MongoDB | Notion

What is MongoDB?
- MongoDB is an open-source NoSQL database that stores data in flexible, JSON-like documents called BSON (Binary JSON).
- It is schema-less, allowing dynamic and evolving data structures.
- Uses collections instead of tables, and documents instead of rows.
- Supports high scalability through sharding and replication.
- Ideal for big data, real-time applications, and rapidly changing data.
Tip: MongoDB = flexible, document-based, schema-less database for scalable applications.
Difference between SQL and NoSQL databases.
- SQL Databases:
  - Relational, store data in tables with rows and columns.
  - Use Structured Query Language (SQL) for queries.
  - Schema-based, require predefined structure.
  - Vertically scalable (scale by upgrading hardware).
  - Ideal for complex queries and transactions (ACID compliant).
- NoSQL Databases:
  - Non-relational, store data as documents, key-value pairs, graphs, or columns.
  - Use dynamic queries or API-based access.
  - Schema-less, flexible structure.
  - Horizontally scalable (scale by adding servers).
  - Ideal for big data, real-time apps, and unstructured data.
Tip: SQL = structured and relational, NoSQL = flexible, scalable, non-relational.
Why is MongoDB schema-less?
- MongoDB is schema-less because each document in a collection can have a different structure.
- There is no fixed schema enforced by the database, so fields can be added, removed, or changed dynamically.
- This allows flexibility for applications where data evolves over time or is unstructured or semi-structured.
- Developers can store complex nested data without redesigning the schema.
Tip: Schema-less = flexible document structure, no fixed table design needed.
What is BSON?
- BSON (Binary JSON) is the binary representation of JSON-like documents used by MongoDB to store data.
- Supports more data types than JSON, including Date, Binary, and ObjectId.
- Enables fast encoding and decoding for storage and network transfer.
- Allows MongoDB to efficiently store and query complex, hierarchical data.
Tip: BSON = binary format of JSON used by MongoDB for efficient storage and richer data types.

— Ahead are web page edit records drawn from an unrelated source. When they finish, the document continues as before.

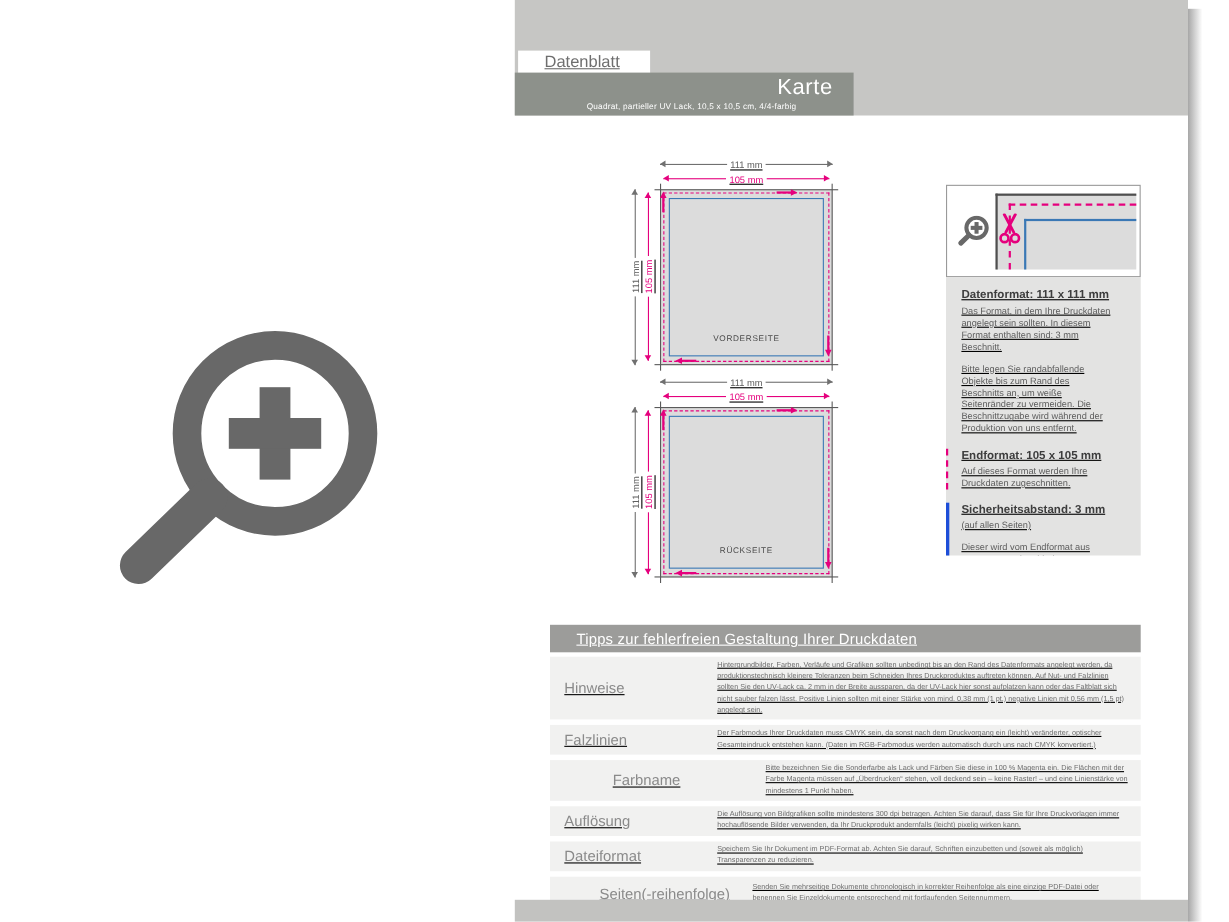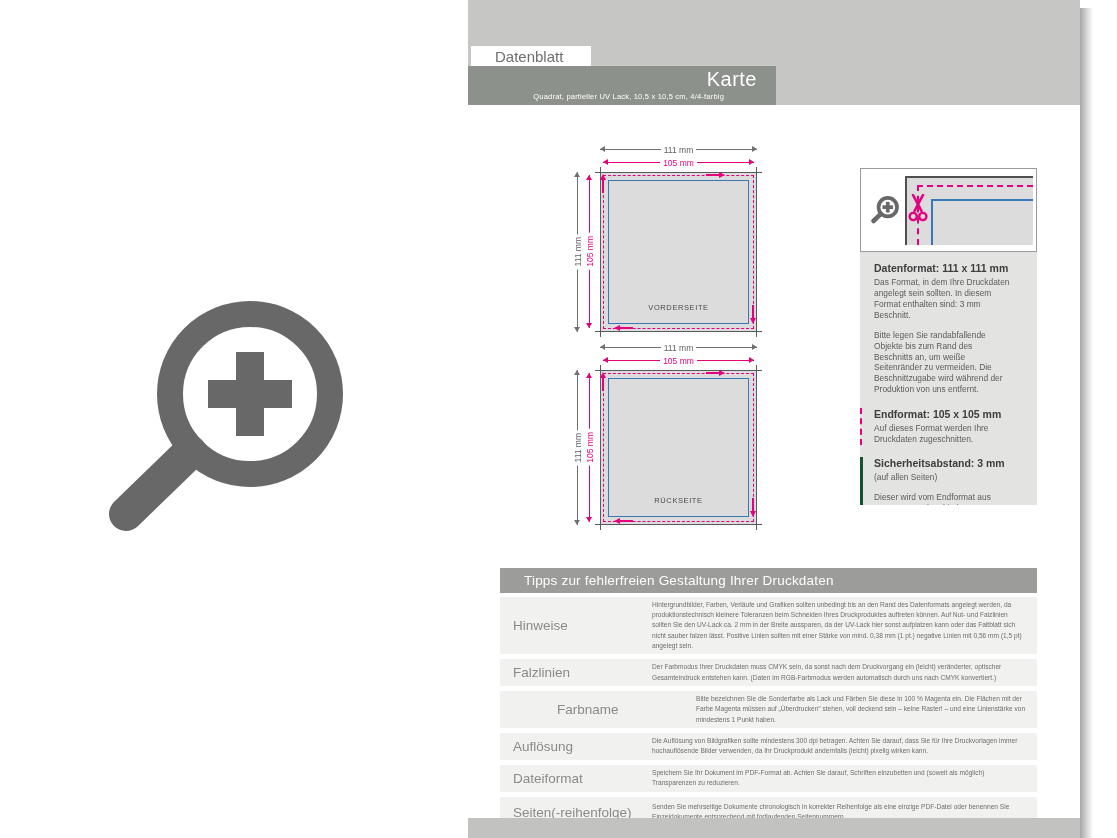--- a/index.html
+++ b/index.html
@@ -7,7 +7,7 @@
     width:1117px;height:838px;position:relative;background:#ffffff;
     font-family:"Liberation Sans", sans-serif;overflow:hidden;
   }
-  .abs{position:absolute;}
+  .abs{position:absolute;text-decoration:underline;}
 
   
   #sheet{left:468px;top:0;width:612px;height:838px;background:#ffffff;}

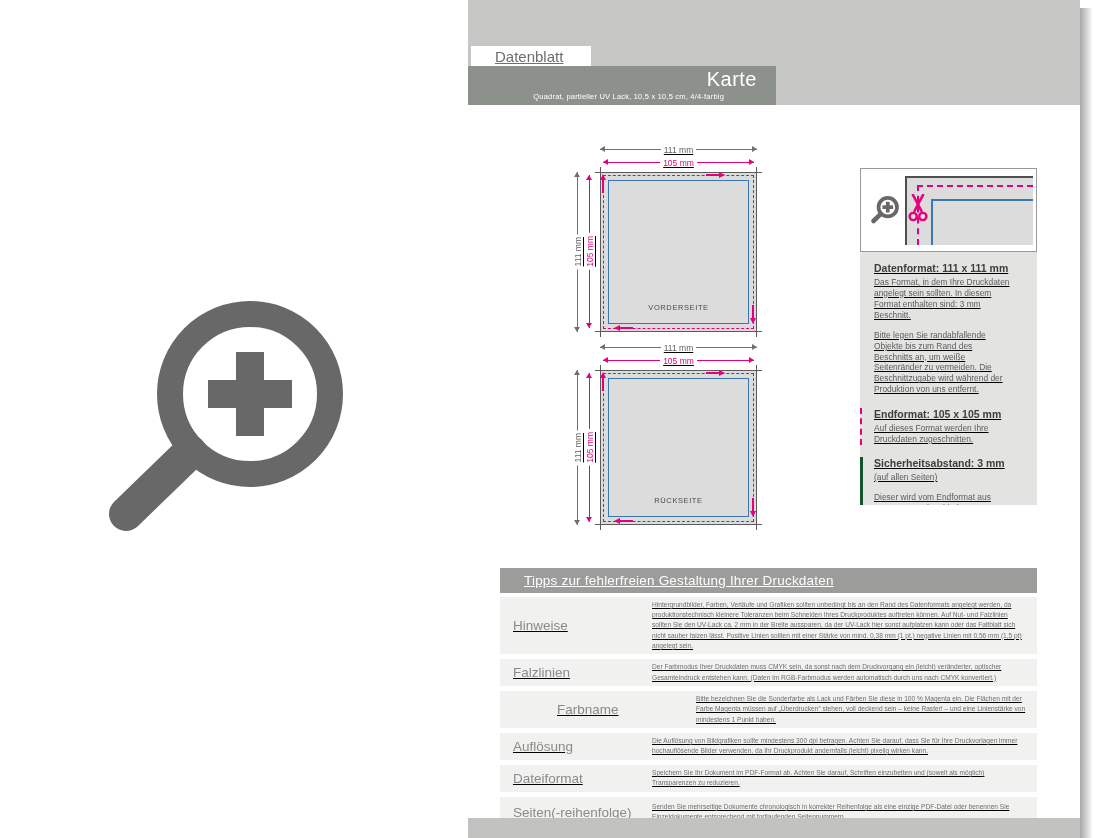--- a/index.html
+++ b/index.html
@@ -86,7 +86,7 @@
   #info-panel p{margin:0 0 9px 0;font-size:8.4px;line-height:1.3;color:#5c5c5c;}
   .sec-end{border-left:2px dashed #e5007d;margin:13px 0 0 -14px;padding-left:12px;}
   .sec-end h3{color:#e5007d;}
-  .sec-safe{border-left:3px solid #14532d;margin:12px 0 0 -14px;padding-left:11px;}
+  .sec-safe{border-left:3px solid #1d4ed8;margin:12px 0 0 -14px;padding-left:11px;}
   .sec-safe h3{color:#3a78b5;margin-bottom:0;}
   .sec-safe .sub{font-size:9px;color:#3a78b5;margin:0 0 2px 0;}
 

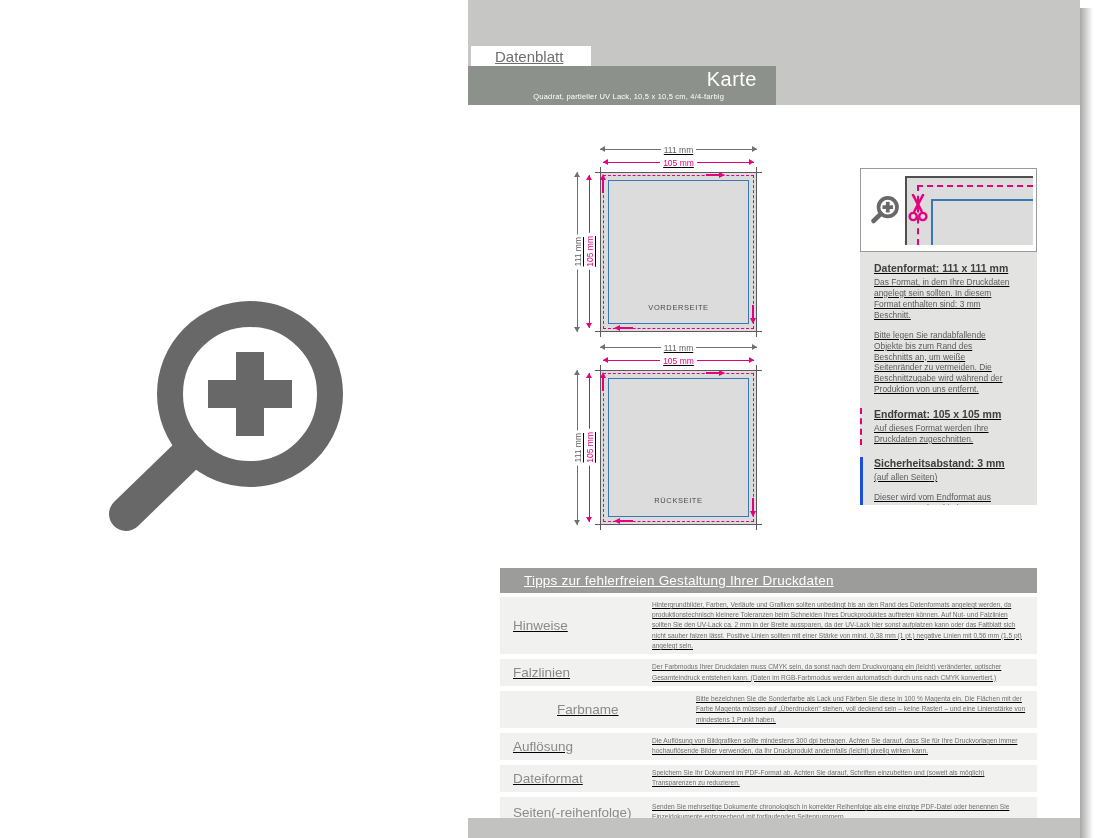--- a/index.html
+++ b/index.html
@@ -97,7 +97,7 @@
   .tip-row{display:flex;align-items:center;background:#f1f1f0;margin-bottom:5px;box-sizing:border-box;padding:3px 0;}
   .tip-label{width:152px;padding-left:13px;box-sizing:border-box;font-size:13.5px;color:#8a8a8a;flex-shrink:0;}
   .tip-text{flex:1;font-size:6.6px;line-height:1.55;color:#6e6e6e;padding-right:10px;}
-  .h51{min-height:51px;} .h27{min-height:27px;} .h33{min-height:33px;padding-left:44px;} .h31{min-height:31px;}
+  .h51{min-height:51px;} .h27{min-height:27px;} .h33{min-height:33px;padding-left:44px;} .h31{min-height:31px;padding-left:32px;}
 </style>
 </head>
 <body>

Difference between JSON and BSON.
- JSON (JavaScript Object Notation):
  - Text-based, human-readable format for storing and exchanging data.
  - Supports basic data types like strings, numbers, arrays, objects, booleans.
  - Slower for storage and parsing in databases due to text format.
- BSON (Binary JSON):
  - Binary-encoded format used by MongoDB for storage and network transfer.
  - Supports additional data types like Date, Binary, and ObjectId.
  - Faster to read, write, and parse, optimized for database operations.
Tip: JSON = readable text format, BSON = binary, efficient, supports more types.
What is a collection?
- A collection in MongoDB is a group of related documents, similar to a table in SQL.
- Collections do not enforce a schema, so documents can have different structures.
- Collections are stored within a database.
- Examples: users, orders, products.
Tip: Collection = container for documents, like a table in relational databases.
What is a document?
- A document in MongoDB is a single record stored in a collection.
- It is a JSON-like object (BSON) containing key-value pairs.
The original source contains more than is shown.